For the next two rounds it was the old Ali fighting inside a fat man’s body. Firing dazzling combinations, he assaulted the stunned Lopez with controlled fury. And when he was done, Lopez told him, almost reverently, “Hey, man, I was only kidding.”

Not until March did Ali return to a gym. He worked several days at the 5th Street Gym in Miami Beach. On the fourth day he received a cut in a corner of his upper lip. It required six stitches outside, four inside, but Ali insists he didn’t grow the mustache to hide them.

Dundee sees the split lip as a blessing: “After the cut he went to work. In just that short period he got down to 242 pounds.”

At camp last Friday, Ali said he weighed 248. It may be the truth or he may have forgotten to weigh one of his legs. Dundee says it doesn’t matter.

“The weight is no problem,” says the man who has trained Ali since his third pro fight. “The pounds will come off. If he stays in camp, if he runs and eats properly and exercises, then he’ll get into shape. But he won’t want to run. You’ve got to push him. You say, ‘O.K., go get knocked out.’ Then he’ll run. He’s got to force himself to stay in camp. In the past he always found nine million excuses to go somewhere. That’s bad. But if he stays in camp he can do it. Nobody else could at his age, but he can. But will he do it? That’s the question.”

Pacheco forecasts only disaster. In 1977, after 12 years with Ali, he quit when Ali refused to retire. Nothing that has happened since has changed the doctor’s mind.

“Eight million is hard for anybody to turn down,” Dr. Pacheco says. “But his wife, his mother, me, even Don King are telling him not to fight. He trained in Miami and didn’t look good. That cut. Ali never cut. He’s like us all; he’s getting old. There is a loss of muscle tone, of elasticity of the skin. As happens to all of us, his face is falling. The tissues of his face are sagging. It’s a time in life when plastic surgeons reap the benefits and old fighters begin to cut.”

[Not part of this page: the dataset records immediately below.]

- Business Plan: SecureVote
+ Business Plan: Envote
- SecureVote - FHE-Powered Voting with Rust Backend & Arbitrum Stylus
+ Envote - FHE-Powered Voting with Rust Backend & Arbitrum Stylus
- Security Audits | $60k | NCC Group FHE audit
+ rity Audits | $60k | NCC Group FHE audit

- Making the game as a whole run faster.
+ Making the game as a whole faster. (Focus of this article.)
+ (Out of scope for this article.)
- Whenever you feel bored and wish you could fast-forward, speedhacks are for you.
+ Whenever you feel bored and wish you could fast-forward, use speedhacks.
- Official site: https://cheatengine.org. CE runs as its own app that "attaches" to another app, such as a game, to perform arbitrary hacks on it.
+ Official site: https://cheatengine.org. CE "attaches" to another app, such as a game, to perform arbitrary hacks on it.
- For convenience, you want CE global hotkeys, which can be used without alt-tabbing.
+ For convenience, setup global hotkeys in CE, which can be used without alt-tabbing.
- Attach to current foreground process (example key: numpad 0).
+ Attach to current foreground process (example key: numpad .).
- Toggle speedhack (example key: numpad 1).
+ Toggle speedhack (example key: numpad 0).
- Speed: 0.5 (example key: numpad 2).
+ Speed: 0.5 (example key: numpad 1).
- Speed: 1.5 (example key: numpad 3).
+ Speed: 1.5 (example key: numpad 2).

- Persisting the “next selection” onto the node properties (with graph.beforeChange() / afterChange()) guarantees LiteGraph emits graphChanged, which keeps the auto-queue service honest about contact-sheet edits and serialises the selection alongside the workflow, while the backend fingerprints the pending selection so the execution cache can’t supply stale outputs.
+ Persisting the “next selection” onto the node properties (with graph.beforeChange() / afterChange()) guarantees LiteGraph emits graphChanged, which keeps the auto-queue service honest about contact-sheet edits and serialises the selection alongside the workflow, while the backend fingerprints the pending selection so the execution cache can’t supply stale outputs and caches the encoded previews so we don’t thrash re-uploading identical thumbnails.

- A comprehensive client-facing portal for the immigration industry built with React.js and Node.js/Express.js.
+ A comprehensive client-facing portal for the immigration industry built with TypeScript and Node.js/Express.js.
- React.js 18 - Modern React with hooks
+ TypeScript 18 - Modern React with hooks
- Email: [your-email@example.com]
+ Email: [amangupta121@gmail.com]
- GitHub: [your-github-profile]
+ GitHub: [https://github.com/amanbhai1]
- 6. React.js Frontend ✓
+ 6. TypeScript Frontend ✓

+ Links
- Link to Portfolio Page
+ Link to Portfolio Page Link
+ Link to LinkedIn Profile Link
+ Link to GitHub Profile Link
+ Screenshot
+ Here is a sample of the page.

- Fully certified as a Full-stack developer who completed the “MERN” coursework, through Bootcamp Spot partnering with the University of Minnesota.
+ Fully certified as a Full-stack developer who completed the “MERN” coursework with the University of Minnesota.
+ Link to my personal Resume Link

Floyd Patterson, the former heavyweight champion, who fought until age 37, echoes Pacheco. “I’ve been hit when I was young and when I was old,” he says, “and the punch that didn’t leave a scratch when I was younger left a gash when I was older. He’s taking a hell of a gamble at an age when the reflexes slow and the legs aren’t what they used to be. But Ali is extraordinary. He brainwashes himself into believing he can do something, and it usually ends up that he does it. But you can’t brainwash yourself into being young again.”

For his part, Weaver isn’t thinking of Ali’s sagging facial features, or of his slowing reflexes, or of the legs that seemed to have been robbed of their extraordinary lightness. Ali is Weaver’s idol. He has been ever since he first won the title in 1964, the year Weaver was 11.

“I like him and I love him,” Weaver says. “I don’t want to fight him, but I will if I have to. I won’t like it before the fight and I’ll hate it after the fight, but during the fight when I’m beating up on him I won’t think about it.”

If the fight comes off, Ali gives Weaver no chance.

“He got beat nine times by a bunch of bums,” says Ali. “And he was losing big to Tate until he got lucky with one punch. I see him as my tune-up for Holmes. Weaver would give me my timing back. I want Holmes bad. He told me to stay in my rocking chair. Well, I’m going to get out of my rocking chair and beat his butt bad. Hell, Holmes is 30. That’s too old to be a serious threat to me.”

Ali’s eyes take on a dreamy quality. “I beat Weaver and win the title for the fourth time. Then say Holmes gets lucky and beats me. Then I come back and beat him and win the title for the fifth time. The five-time heavyweight champion. Tell me what ever happened in the world that was greater than that?”

“Well,” says a friend, “this is Easter and....”

“I’m talking about sports,” Ali said.